Ich schrieb dem Verlagschef (der übrigens selbst ➱malt), dass ich mit dem Verlassen der Uni geschworen hätte: keine Vorträge mehr, nie wieder akademische Publikationen, nie wieder Verlage. Ich sei jetzt Blogger und sei damit ziemlich glücklich. Wolf-Dietmar Stock antwortete postwendend: Wenn Sie nicht so verbloggt wären, hätten Sie morgen einen Verlagsvertrag auf dem Tisch. Das war sehr witzig und deshalb gibt es für den Verlag und sein ➱Angebot hier ein wenig Werbung. Zumal sie auch das Buch Thomas Herbst von Ahlers-Hestermann als Reprint im Programm haben. Es war das erste Buch, das über den Maler Herbst geschrieben wurde (Ahlers-Hestermann hat auch den NDB Artikel zu Herbst geschrieben).

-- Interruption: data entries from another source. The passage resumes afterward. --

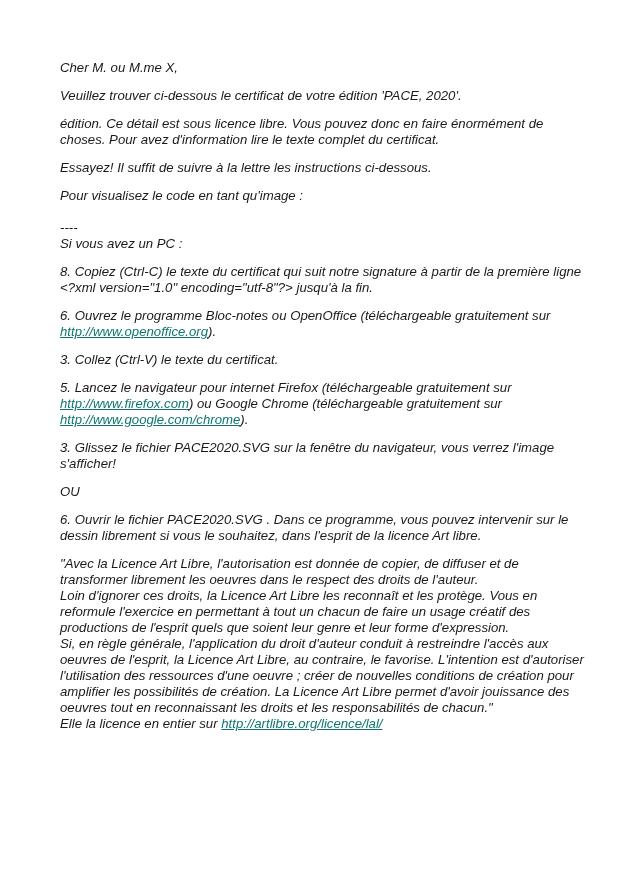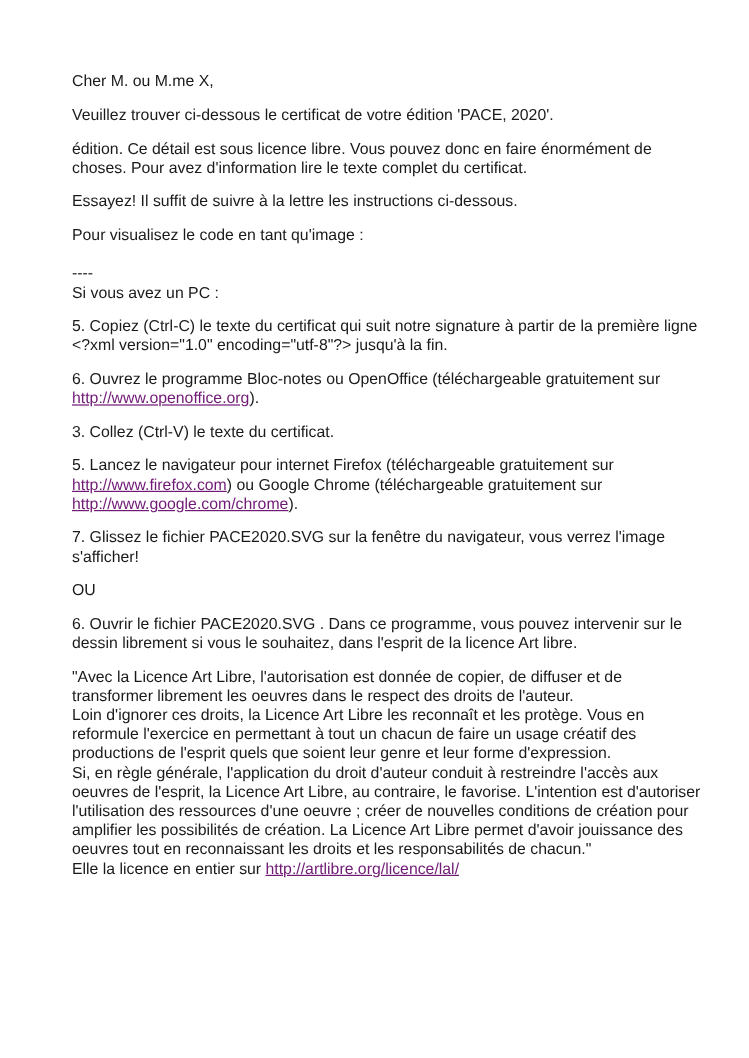--- a/index.html
+++ b/index.html
@@ -8,7 +8,7 @@
     font-family: "Liberation Sans", sans-serif;
     font-size: 13.2px; line-height: 16px; color: #1a1a1a;
   }
-  .page { position: relative; padding: 60px 30px 0 60px; }
+  .page { position: relative; padding: 60px 30px 0 60px; font-style: italic; }
   p { margin: 0 0 12px 0; }
   p.tight { margin-bottom: 0; }
   a { color: #701a75; text-decoration: underline; }

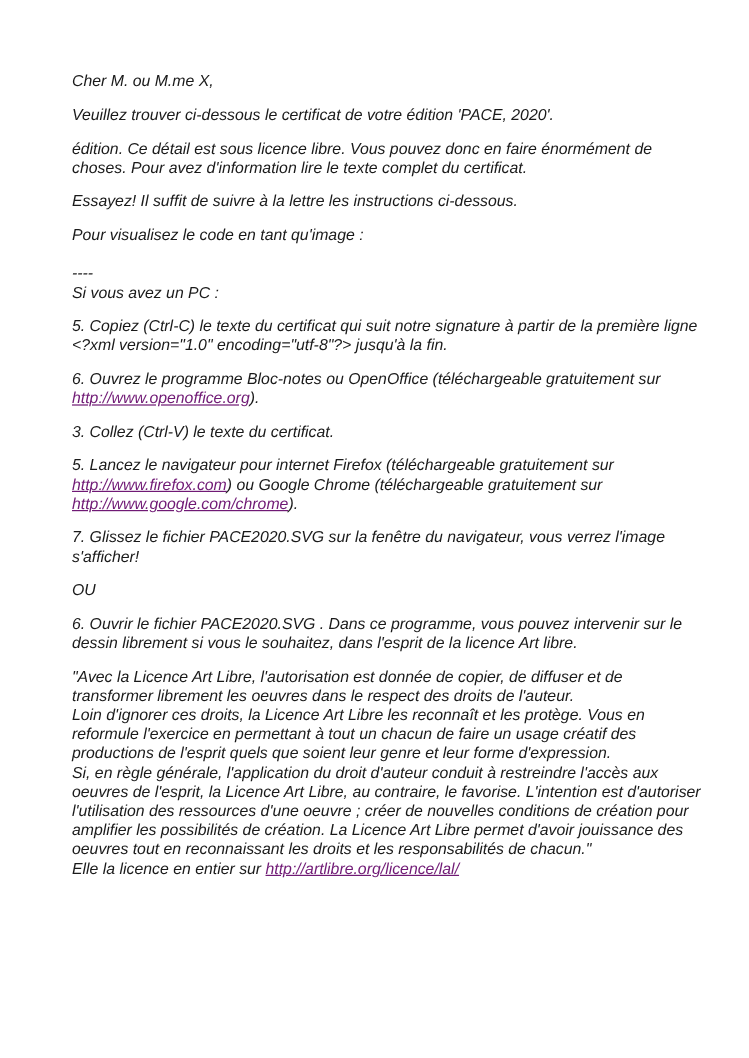--- a/index.html
+++ b/index.html
@@ -30,7 +30,7 @@
   <p>Si vous avez un PC :</p>
 
   <p>
-    <span class="ml">5. Copiez (Ctrl-C) le texte du certificat qui suit notre signature à partir de la première ligne</span>
+    <span class="ml">8. Copiez (Ctrl-C) le texte du certificat qui suit notre signature à partir de la première ligne</span>
     <span class="ml">&lt;?xml version="1.0" encoding="utf-8"?&gt; jusqu'à la fin.</span>
   </p>
   <p>

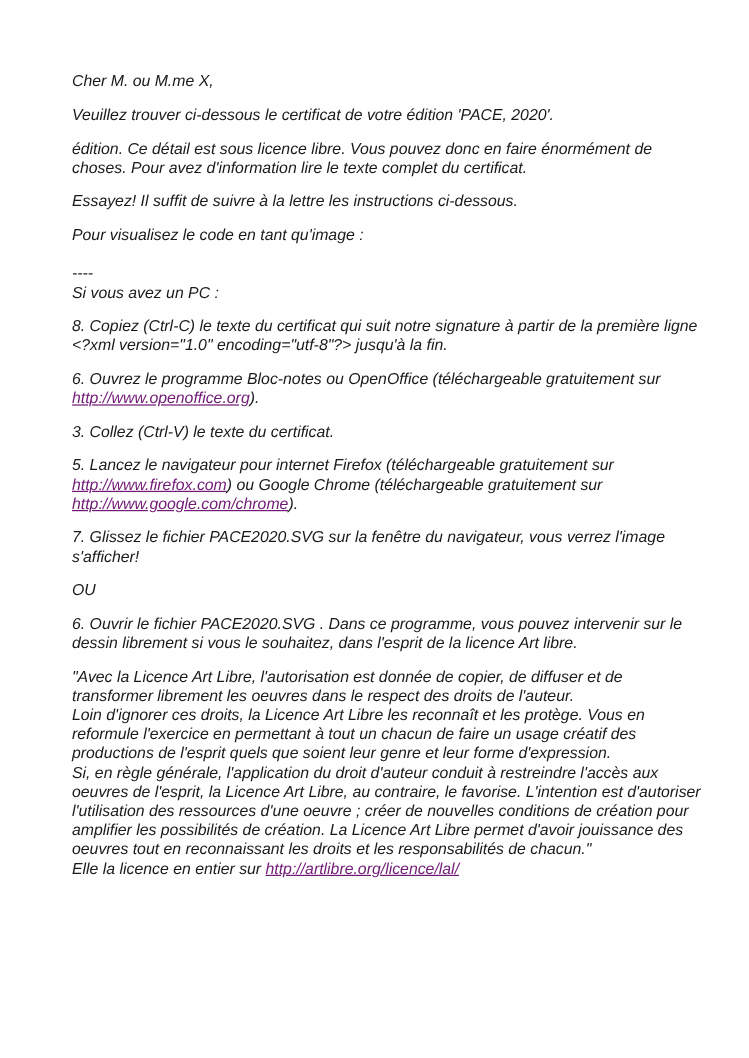--- a/index.html
+++ b/index.html
@@ -11,7 +11,7 @@
   .page { position: relative; padding: 60px 30px 0 60px; font-style: italic; }
   p { margin: 0 0 12px 0; }
   p.tight { margin-bottom: 0; }
-  a { color: #701a75; text-decoration: underline; }
+  a { color: #0f766e; text-decoration: underline; }
   .ml { display: block; }
 </style>
 </head>

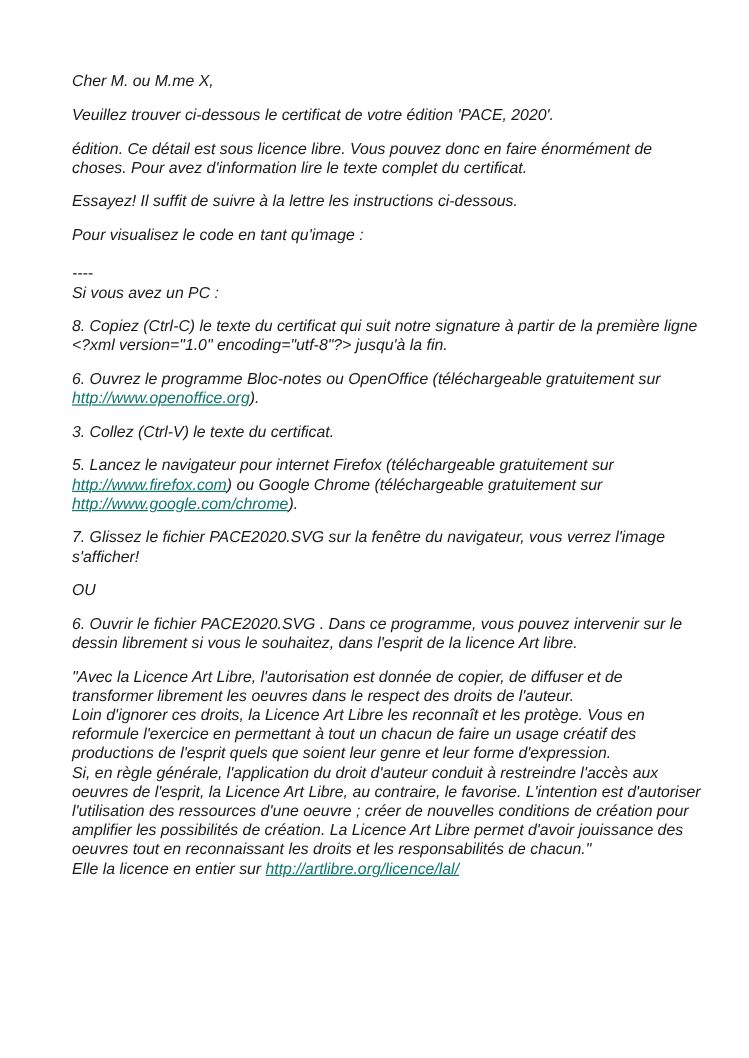--- a/index.html
+++ b/index.html
@@ -44,7 +44,7 @@
     <a>http://www.google.com/chrome</a><span>).</span>
   </p>
   <p>
-    <span class="ml">7. Glissez le fichier PACE2020.SVG sur la fenêtre du navigateur, vous verrez l'image</span>
+    <span class="ml">3. Glissez le fichier PACE2020.SVG sur la fenêtre du navigateur, vous verrez l'image</span>
     <span class="ml">s'afficher!</span>
   </p>
   <p>OU</p>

Der Kölner Oberbürgermeister Konrad Adenauer hatte Ahlers-Hestermann 1928 nach Köln geholt. Die Nazis haben ihn 1933 entlassen, angeblich, weil er sich geweigert hatte, ein Portrait von Göring nach einem Photo zu malen. Ahlers-Hestermann taucht ab in die innere Emigration, er schreibt jetzt sehr viel. Dem Buch Thomas Herbst Ein Malerleben von 1848 bis 1915 (1939) folgte 1941 Stilwende: Aufbruch der Jugend um 1900, ein Klassiker der Literatur zum Jugendstil. Und dann die Autobiographie Pause vor dem dritten Akt. Sehr persönlich und nicht ohne Humor.

In einer Welt, wo vor bald zwanzig Jahren van Gogh diese Bilder gemalt hatte, war es unmöglich, vor der eigenen Staffelei so zu tun, als wenn nichts geschehen wäre, ich zitiere den Satz noch einmal. Fritz Ahlers-Hestermann weiß, als er das nach dem Zweiten Weltkrieg schreibt, dass er beim Beginn der Moderne dabei gewesen ist: Damals wurde ein Anfang gemacht und schlechthin alles Heutige, was nicht Nachahmung alter Vorbilder ist und was wir als gut und unserer Zeit Ausdruck gebend betrachten dürfen in Gerät, Möbel, Druckwerk und wesentlichen Teilen der Baukunst, geht stammbaummäßig auf jene Jahre zurück.